> This feature is largely bad for the web and the industry generally, like all attestation (see below).
> That said, it's not as dangerous as the Google proposal, simply because Safari isn't the dominant browser. Right now, Safari has around 20% market share in browsers (25% on mobile, and 15% on desktop), while Chrome is comfortably above 60% everywhere, with Chromium more generally (Brave, Edge, Opera, Samsung Internet, etc) about 10% above that.
> With Safari providing this, it can be used by some providers, but nobody can block or behave differently with unattested clients. Similarly, Safari can't usefully use this to tighten the screws on users - while they could refuse to attest old OS versions or browsers, it wouldn't make a significant impact on users (they might see statistically more CAPTCHAs, but little else).
> Chrome's usage is a larger concern. With 70+% of web clients using Chromium, this would become a major part of the web very quickly. With both Web Environment Integrity & Private Access Tokens, 90% of web clients would potentially be attested, and the "oh, you're not attested, let's treat you suspiciously" pressure could ramp up quickly.
----
It's bad that Safari is shipping attestation, but a big reason why Safari often gets a pass on negative features that Google doesn't get a pass on[0] is because Chrome has a 60% market share, many sites are tested only in Chrome, and Chrome's marketshare is only likely to grow in the future once we finally get Apple to finally allow alternate browsers on iOS. In contrast, Safari's marketshare is pretty much tied only to iOS and Mac, and they don't even have a monopoly on Mac.
Like it or not, it matters more when Chrome breaks the Internet.
I'm not saying we should ignore Safari (we definitely shouldn't), but if that "double standard" makes anyone upset, perhaps that's a good reason to break Google up and introduce more browser diversity. If Chrome didn't have a 60% marketshare over the entire web, it would be possible to extend more grace to the people proposing experimental features within Chrome.
The extra scrutiny and tougher standards, and even the lower leeway to make mistakes are partially consequences of being the dominant browser in the marketplace. I'm sorry, but the standards are higher when you're in a position where it's possible for you to break everything.
----
[0]: see Manifest V3, which is also based heavily on Safari's own adblocking restrictions, which are similarly harmful to adblockers but tend to get a lot less attention.
"Tired of seeing all those captchas? Get an iPhone or a MacBook."

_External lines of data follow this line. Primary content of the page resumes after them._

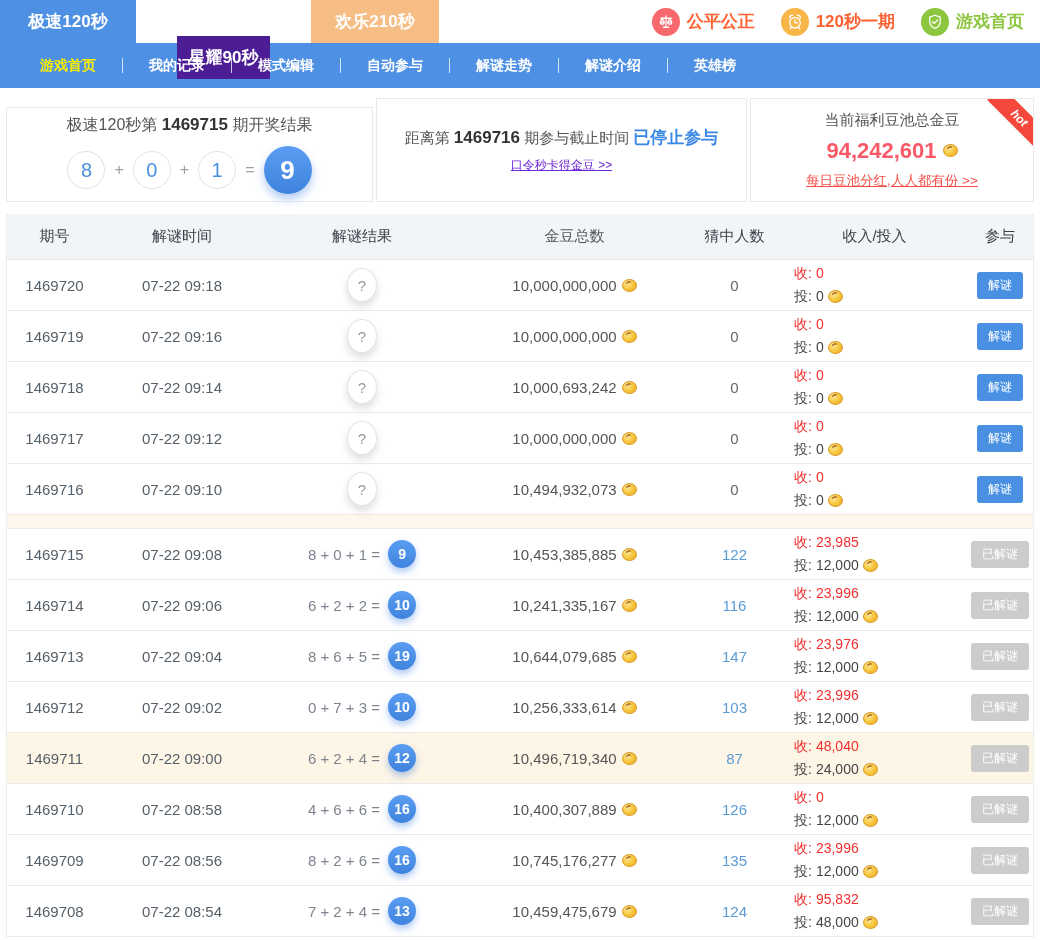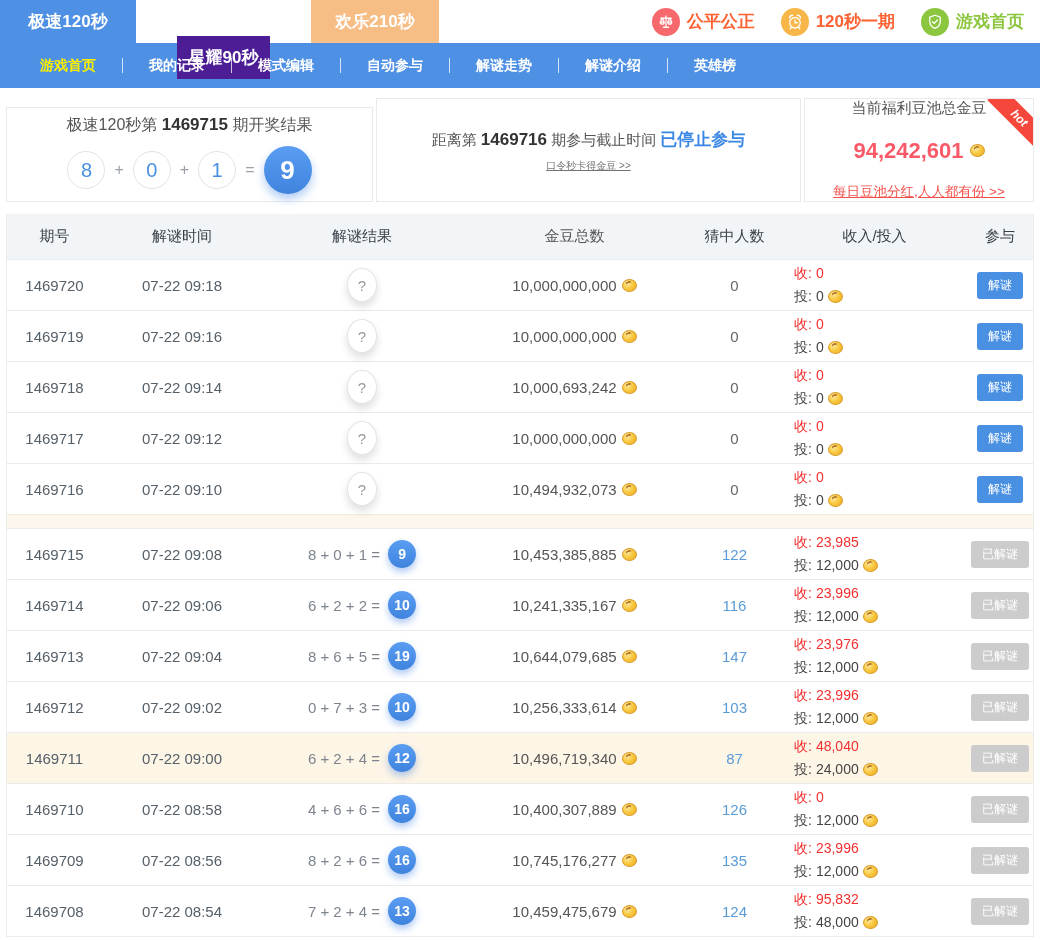--- a/index.html
+++ b/index.html
@@ -47,7 +47,7 @@
   .refresh-link { color:#4a90e2; font-size:14px; text-decoration:none; margin-left:4px; cursor:pointer; }
   .promo-link { color:#737373; font-size:10px; text-decoration:underline; cursor:pointer; }
 
-  .card-pool { width:230px; display:flex; flex-direction:column; align-items:center; justify-content:space-between; gap:8px; overflow:hidden; }
+  .card-pool { width:284px; display:flex; flex-direction:column; align-items:center; justify-content:center; gap:8px; overflow:hidden; }
   .pool-title { font-size:15px; color:#555; }
   .pool-amount { color:#fa5a68; font-size:22px; font-weight:bold; display:flex; align-items:center; gap:6px; }
   .pool-link { color:#f4504a; font-size:13.5px; text-decoration:underline; cursor:pointer; }

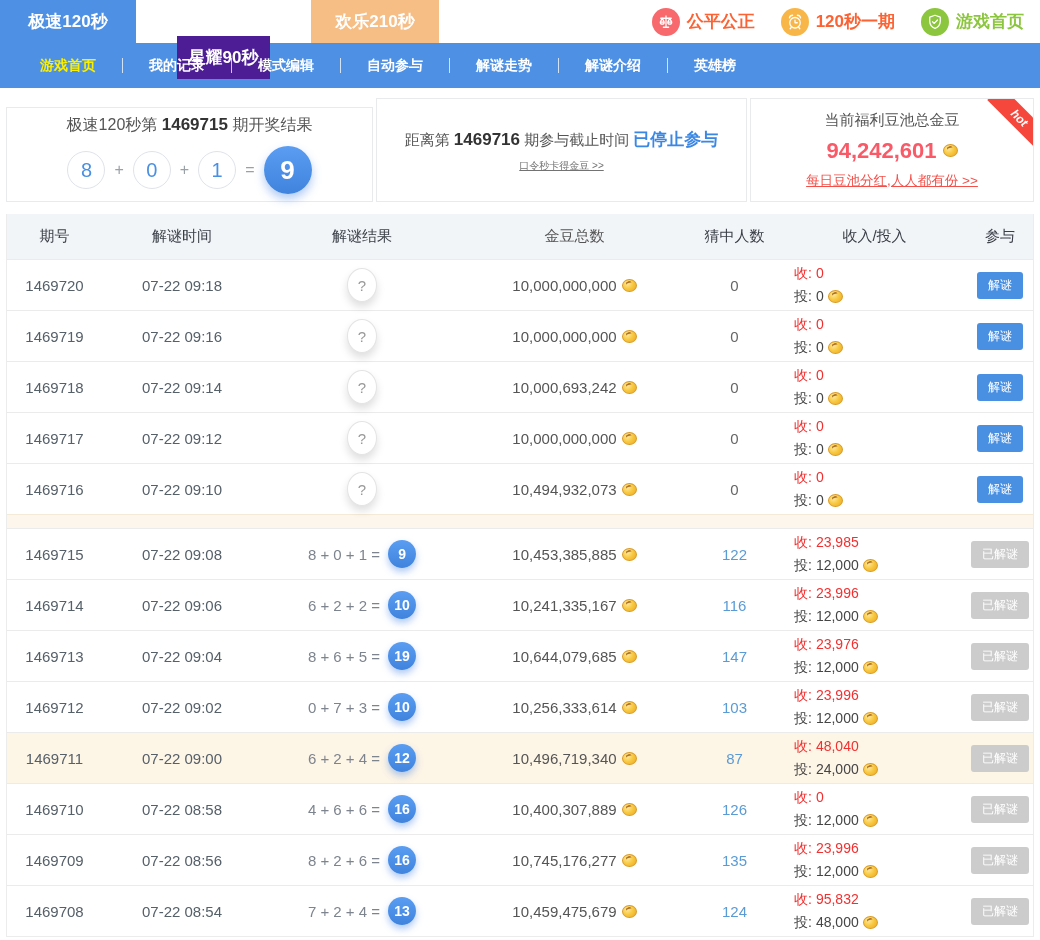--- a/index.html
+++ b/index.html
@@ -45,7 +45,7 @@
   .cd-line b.issue { color:#333; font-size:17px; }
   .cd-status { color:#3a87e4; font-weight:bold; font-size:17px; }
   .refresh-link { color:#4a90e2; font-size:14px; text-decoration:none; margin-left:4px; cursor:pointer; }
-  .promo-link { color:#737373; font-size:10px; text-decoration:underline; cursor:pointer; }
+  .promo-link { color:#6d28d9; font-size:12px; text-decoration:underline; cursor:pointer; }
 
   .card-pool { width:284px; display:flex; flex-direction:column; align-items:center; justify-content:center; gap:8px; overflow:hidden; }
   .pool-title { font-size:15px; color:#555; }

If that bothers you, support browser competition and consider breaking up Google. I'm sorry, but it is a fact that it is more dangerous for Chrome to take harmful web positions than it is for Safari to take harmful web positions. That's just the consequence of having a browser monopoly, and Google has to live with that consequence.
Morality has nothing to do with it. I don't support attestation on Safari, but it matters more when Google does it. It's not "fair" because the market isn't fair, there is a dominant player and their actions matter more. Again, if that upsets you, get upset at the unreasonable power dynamics that Chrome has over the Internet. They are the reason for the extra scrutiny.